Endlich an ihrer Schule angekommen, wunderte ich mich überhaupt nicht, dass sie die einzige war die vor der Schule auf der Treppe saß und ein Buch las. Immerhin war ich eine halbe Stunde zu spät gekommen. Aber dieses Telefonat war wirklich wichtig gewesen. Immerhin ging es darin um die Zukunft von mir und meinem Bruder.

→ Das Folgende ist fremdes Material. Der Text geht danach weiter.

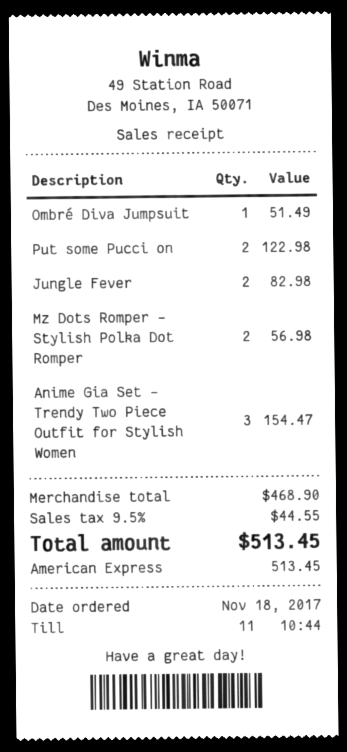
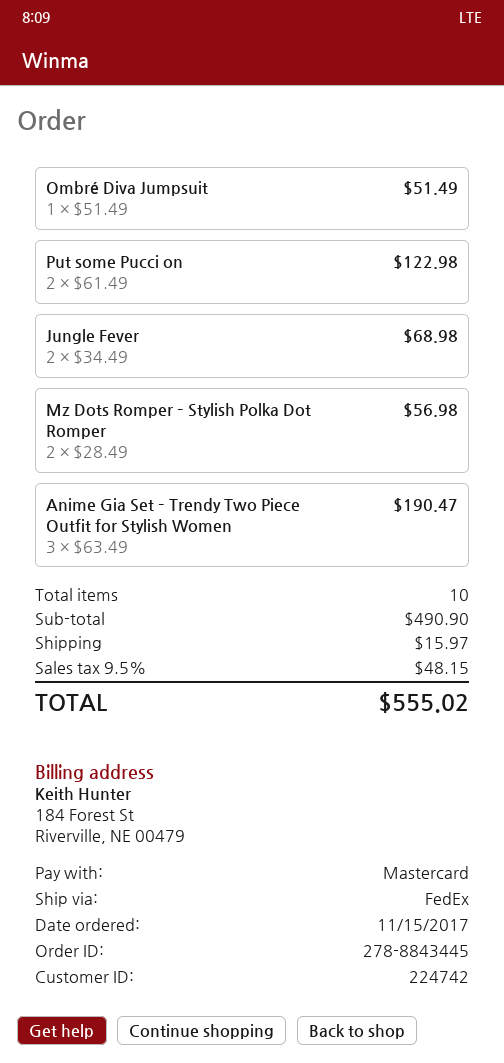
order date: 2017-11-18 -> 2017-11-15
payment method: American Express -> Mastercard
Jungle Fever: 2 for 82.98 -> 2 for 68.98
Anime Gia Set – Trendy Two Piece Outfit for Stylish Women: 3 for 154.47 -> 3 for 190.47
subtotal: 468.90 -> 490.90
shipping: none -> 15.97
tax: 9.5% = 44.55 -> 9.5% = 48.15
total: 513.45 -> 555.02

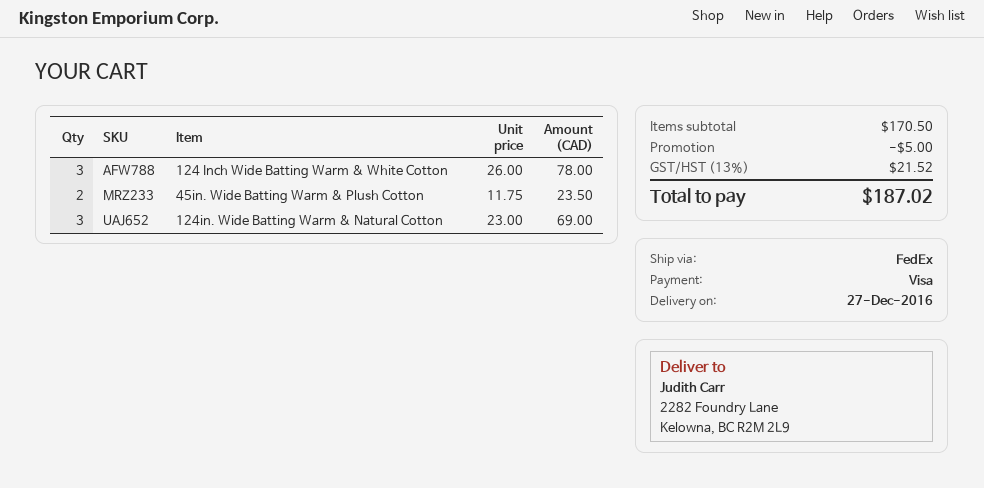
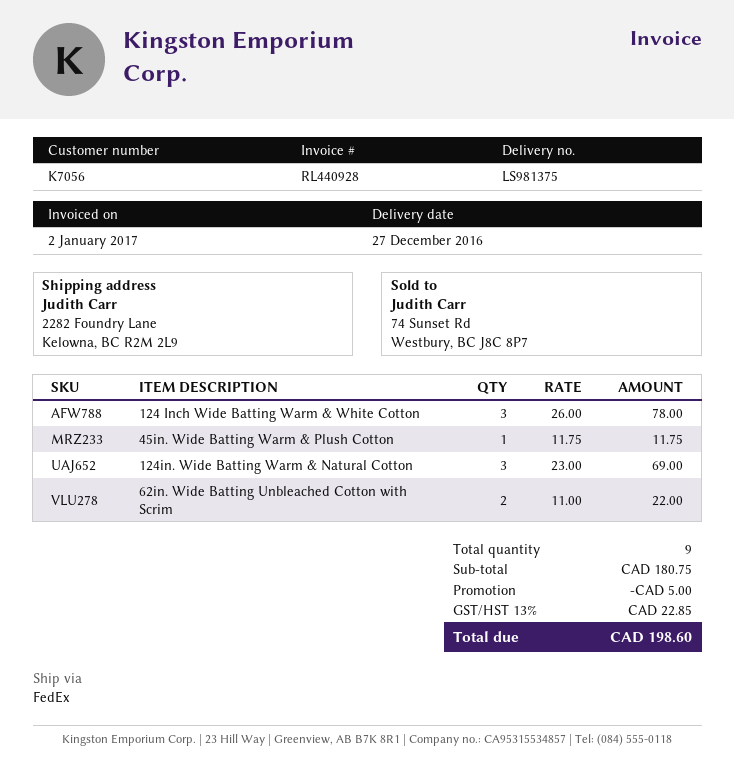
45in. Wide Batting Warm & Plush Cotton: 2 x 11.75 = 23.50 -> 1 x 11.75 = 11.75
62in. Wide Batting Unbleached Cotton with Scrim: none -> 2 x 11.00 = 22.00
subtotal: 170.50 -> 180.75
tax: 13% = 21.52 -> 13% = 22.85
total: 187.02 -> 198.60

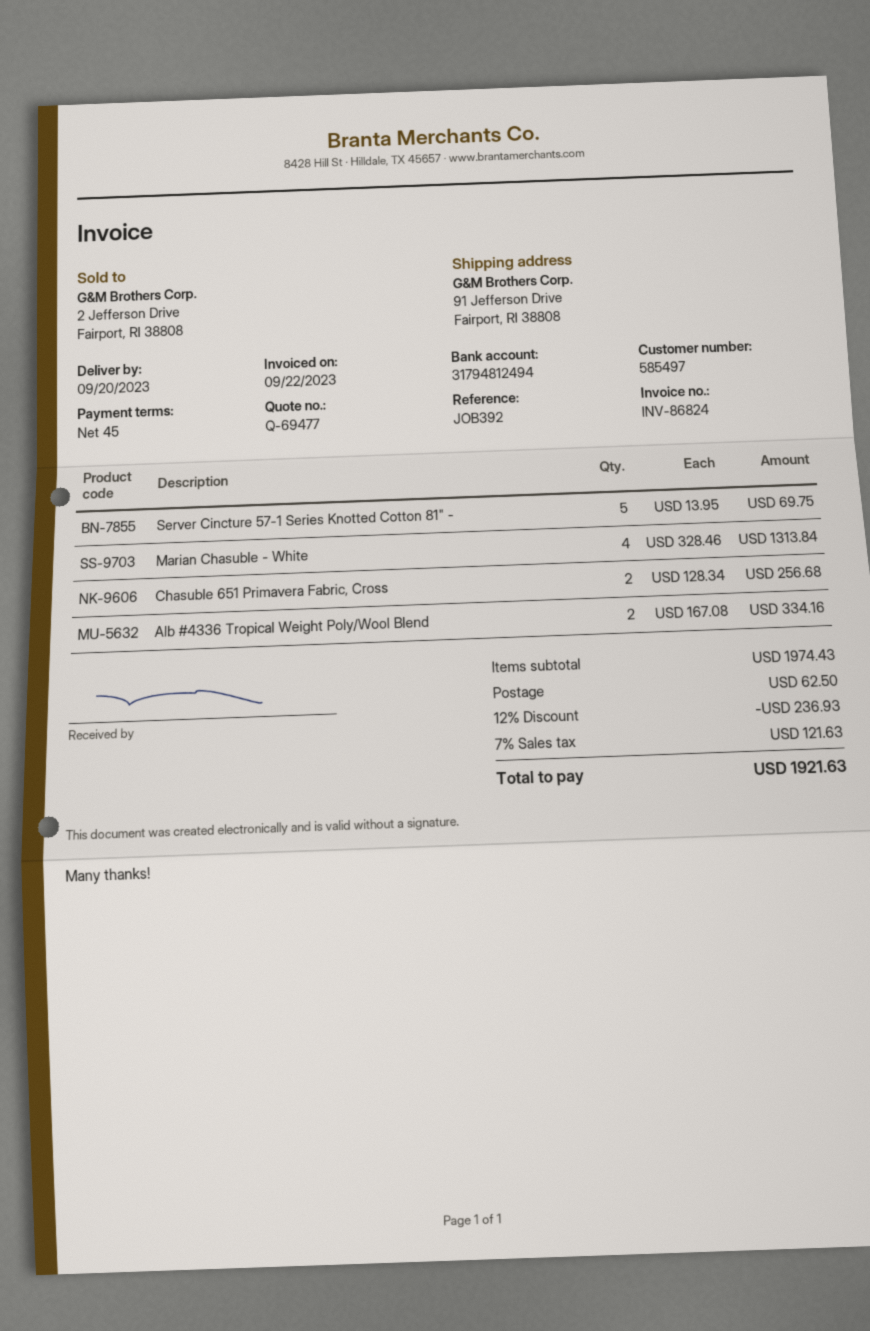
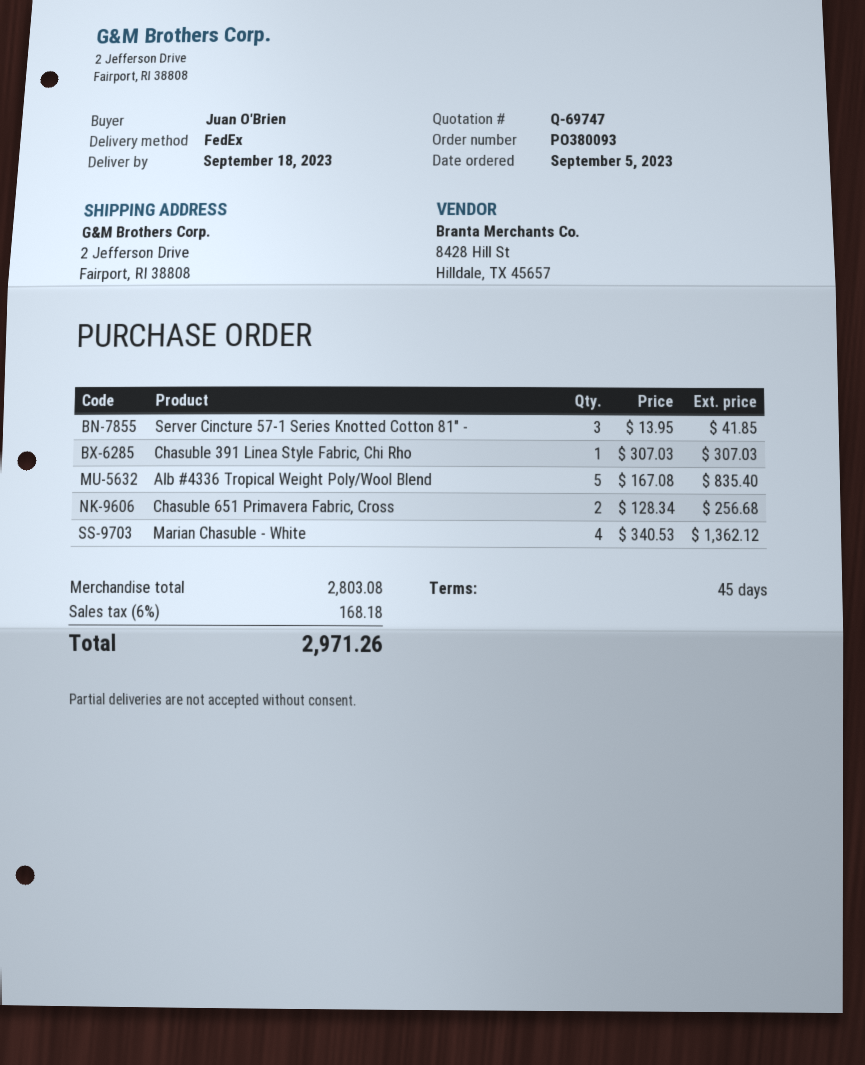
quote number: Q-69477 -> Q-69747
delivery date: 2023-09-20 -> 2023-09-18
ship to: 91 Jefferson Drive, Fairport, RI 38808 -> 2 Jefferson Drive, Fairport, RI 38808
Server Cincture 57-1 Series Knotted Cotton 81" -: 5 x 13.95 = 69.75 -> 3 x 13.95 = 41.85
Marian Chasuble - White: 4 x 328.46 = 1313.84 -> 4 x 340.53 = 1362.12
Alb #4336 Tropical Weight Poly/Wool Blend: 2 x 167.08 = 334.16 -> 5 x 167.08 = 835.40
Chasuble 391 Linea Style Fabric, Chi Rho: none -> 1 x 307.03 = 307.03
subtotal: 1974.43 -> 2803.08
discount: 12% = 236.93 -> none
shipping: 62.50 -> none
tax: 7% = 121.63 -> 6% = 168.18
total: 1921.63 -> 2971.26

„Na, was liest du da?", begrüßte ich sie. Lisa zuckte zusammen und klappte das Buch zu. „Die Reise zum Mittelpunkt der Welt.", antwortete sie und verstaute ihr Buch im Rucksack. „Jules Verne?", hakte ich mit hochgezogener Augenbraue nach. „Ja, manchmal muss es zwischen den ganzen neuen Autoren auch mal ein französischer Klassiker sein.", erklärte Lisa. „Hast du damit ein Problem?". „Ich? Nein, ich wunder mich nur, dass es noch jemanden junges gibt, der solche alten Bücher gerne liest.", antwortete ich mit einem Lächeln im Gesicht. „Du liest die alten Klassiker auch gern? Ich hätte dich eher für einen Wirtschaftsliteraten gehalten.", gestand Lisa und stand auf. Auch heute trug sie nicht die offizielle Schuluniform, sondern nur das Hemd mit der dazugehörigen Weste. Statt eines Rockes trug sie erneut ihre Jeans Hose und ihre speziellen Schuhe. „Naja, diese Bücher muss ich tatsächlich von meinen Privatlehrern aus lesen. Aber zwischendurch darf es schonmal ein Roman sein.", gestand ich. Betretenes Schweigen trat zwischen uns ein. Sie war definitiv noch wütend auf mich und ich hatte keine Ahnung, was ich sagen sollte.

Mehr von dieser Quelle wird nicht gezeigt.